ASSIGNED TASK: Retype verbatim the lines of the listing, from the very first through the line with "aşağıda yer almaktadır.".

RECORDS FOR THE EXERCISE:
__________________________________________________

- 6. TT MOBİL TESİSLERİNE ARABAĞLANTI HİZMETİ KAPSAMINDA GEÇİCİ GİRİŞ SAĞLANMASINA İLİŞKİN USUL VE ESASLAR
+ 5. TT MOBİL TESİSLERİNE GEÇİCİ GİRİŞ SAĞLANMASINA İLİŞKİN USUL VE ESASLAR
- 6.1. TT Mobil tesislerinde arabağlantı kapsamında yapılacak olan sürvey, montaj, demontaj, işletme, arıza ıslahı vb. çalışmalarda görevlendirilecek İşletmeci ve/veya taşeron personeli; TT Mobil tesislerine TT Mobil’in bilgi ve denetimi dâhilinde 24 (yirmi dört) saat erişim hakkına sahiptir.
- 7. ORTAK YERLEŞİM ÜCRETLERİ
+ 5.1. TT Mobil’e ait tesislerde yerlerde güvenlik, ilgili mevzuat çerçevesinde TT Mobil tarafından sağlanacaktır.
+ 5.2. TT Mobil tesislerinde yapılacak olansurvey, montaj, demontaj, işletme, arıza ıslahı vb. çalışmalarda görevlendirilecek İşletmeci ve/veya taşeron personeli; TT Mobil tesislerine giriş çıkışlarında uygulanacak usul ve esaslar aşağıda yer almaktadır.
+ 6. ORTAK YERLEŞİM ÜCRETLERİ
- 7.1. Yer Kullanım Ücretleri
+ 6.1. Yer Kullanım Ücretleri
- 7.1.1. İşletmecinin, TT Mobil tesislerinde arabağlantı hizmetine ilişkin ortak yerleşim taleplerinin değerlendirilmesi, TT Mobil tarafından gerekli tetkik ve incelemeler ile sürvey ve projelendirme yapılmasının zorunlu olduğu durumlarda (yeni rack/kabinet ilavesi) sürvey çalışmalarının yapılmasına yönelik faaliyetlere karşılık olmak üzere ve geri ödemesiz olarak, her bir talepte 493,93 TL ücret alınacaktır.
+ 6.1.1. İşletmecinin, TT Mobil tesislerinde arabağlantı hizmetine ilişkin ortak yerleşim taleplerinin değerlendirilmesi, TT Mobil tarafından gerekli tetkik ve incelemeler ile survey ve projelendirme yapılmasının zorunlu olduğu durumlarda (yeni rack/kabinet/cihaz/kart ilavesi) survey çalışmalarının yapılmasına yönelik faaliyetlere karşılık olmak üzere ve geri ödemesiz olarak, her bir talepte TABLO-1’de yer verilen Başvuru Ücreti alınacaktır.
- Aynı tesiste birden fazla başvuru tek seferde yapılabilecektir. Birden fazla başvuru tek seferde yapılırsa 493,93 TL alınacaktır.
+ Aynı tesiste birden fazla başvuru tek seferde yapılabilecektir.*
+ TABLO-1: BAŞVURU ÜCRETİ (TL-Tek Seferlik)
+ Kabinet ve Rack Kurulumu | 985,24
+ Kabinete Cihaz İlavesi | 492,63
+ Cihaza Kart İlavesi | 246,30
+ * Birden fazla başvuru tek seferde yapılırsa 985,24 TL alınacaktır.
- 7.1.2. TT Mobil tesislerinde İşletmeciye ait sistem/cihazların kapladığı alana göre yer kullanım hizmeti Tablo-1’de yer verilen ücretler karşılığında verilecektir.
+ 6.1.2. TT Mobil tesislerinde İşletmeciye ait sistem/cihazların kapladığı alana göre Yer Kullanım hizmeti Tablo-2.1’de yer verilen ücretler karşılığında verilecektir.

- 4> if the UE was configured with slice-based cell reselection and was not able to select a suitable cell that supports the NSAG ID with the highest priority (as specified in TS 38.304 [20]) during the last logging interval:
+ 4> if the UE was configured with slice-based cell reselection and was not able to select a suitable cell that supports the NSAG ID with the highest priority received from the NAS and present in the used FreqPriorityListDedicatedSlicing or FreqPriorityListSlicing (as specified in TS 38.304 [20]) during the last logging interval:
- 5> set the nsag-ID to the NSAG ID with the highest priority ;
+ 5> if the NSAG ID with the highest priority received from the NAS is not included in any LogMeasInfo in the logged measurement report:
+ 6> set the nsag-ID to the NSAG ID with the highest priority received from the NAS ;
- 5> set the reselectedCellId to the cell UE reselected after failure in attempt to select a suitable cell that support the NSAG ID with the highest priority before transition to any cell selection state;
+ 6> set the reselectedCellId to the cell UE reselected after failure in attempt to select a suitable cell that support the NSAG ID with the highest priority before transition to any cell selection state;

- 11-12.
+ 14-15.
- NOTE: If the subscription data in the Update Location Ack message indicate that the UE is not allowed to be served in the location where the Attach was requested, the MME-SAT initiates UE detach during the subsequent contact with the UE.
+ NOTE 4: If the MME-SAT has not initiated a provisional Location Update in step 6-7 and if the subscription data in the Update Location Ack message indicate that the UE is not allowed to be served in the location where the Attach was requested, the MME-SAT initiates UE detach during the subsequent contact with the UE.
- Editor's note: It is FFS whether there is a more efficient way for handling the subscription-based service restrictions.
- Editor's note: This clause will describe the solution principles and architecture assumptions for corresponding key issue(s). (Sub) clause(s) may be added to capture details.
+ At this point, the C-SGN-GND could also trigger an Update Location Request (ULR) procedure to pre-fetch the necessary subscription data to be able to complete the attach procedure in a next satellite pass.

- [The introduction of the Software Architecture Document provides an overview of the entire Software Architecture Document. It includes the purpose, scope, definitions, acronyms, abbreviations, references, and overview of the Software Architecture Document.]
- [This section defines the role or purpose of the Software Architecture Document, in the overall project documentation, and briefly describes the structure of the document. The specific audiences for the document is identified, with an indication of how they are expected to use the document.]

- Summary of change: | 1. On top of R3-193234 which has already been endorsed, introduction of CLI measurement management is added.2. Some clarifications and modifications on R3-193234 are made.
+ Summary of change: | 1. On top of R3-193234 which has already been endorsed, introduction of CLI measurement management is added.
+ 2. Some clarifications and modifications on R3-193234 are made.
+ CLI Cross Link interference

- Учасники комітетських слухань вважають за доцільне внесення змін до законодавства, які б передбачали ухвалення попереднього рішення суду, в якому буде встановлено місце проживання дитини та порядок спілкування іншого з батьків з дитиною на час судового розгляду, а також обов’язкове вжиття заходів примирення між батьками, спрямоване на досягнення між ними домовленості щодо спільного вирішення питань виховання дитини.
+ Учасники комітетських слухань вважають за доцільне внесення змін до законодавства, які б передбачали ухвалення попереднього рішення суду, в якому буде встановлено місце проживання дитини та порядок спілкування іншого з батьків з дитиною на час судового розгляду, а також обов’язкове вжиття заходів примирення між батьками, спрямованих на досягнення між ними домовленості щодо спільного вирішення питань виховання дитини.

__________________________________________________

FINISHED EXERCISE:
- 6. TT MOBİL TESİSLERİNE ARABAĞLANTI HİZMETİ KAPSAMINDA GEÇİCİ GİRİŞ SAĞLANMASINA İLİŞKİN USUL VE ESASLAR
+ 5. TT MOBİL TESİSLERİNE GEÇİCİ GİRİŞ SAĞLANMASINA İLİŞKİN USUL VE ESASLAR
- 6.1. TT Mobil tesislerinde arabağlantı kapsamında yapılacak olan sürvey, montaj, demontaj, işletme, arıza ıslahı vb. çalışmalarda görevlendirilecek İşletmeci ve/veya taşeron personeli; TT Mobil tesislerine TT Mobil’in bilgi ve denetimi dâhilinde 24 (yirmi dört) saat erişim hakkına sahiptir.
- 7. ORTAK YERLEŞİM ÜCRETLERİ
+ 5.1. TT Mobil’e ait tesislerde yerlerde güvenlik, ilgili mevzuat çerçevesinde TT Mobil tarafından sağlanacaktır.
+ 5.2. TT Mobil tesislerinde yapılacak olansurvey, montaj, demontaj, işletme, arıza ıslahı vb. çalışmalarda görevlendirilecek İşletmeci ve/veya taşeron personeli; TT Mobil tesislerine giriş çıkışlarında uygulanacak usul ve esaslar aşağıda yer almaktadır.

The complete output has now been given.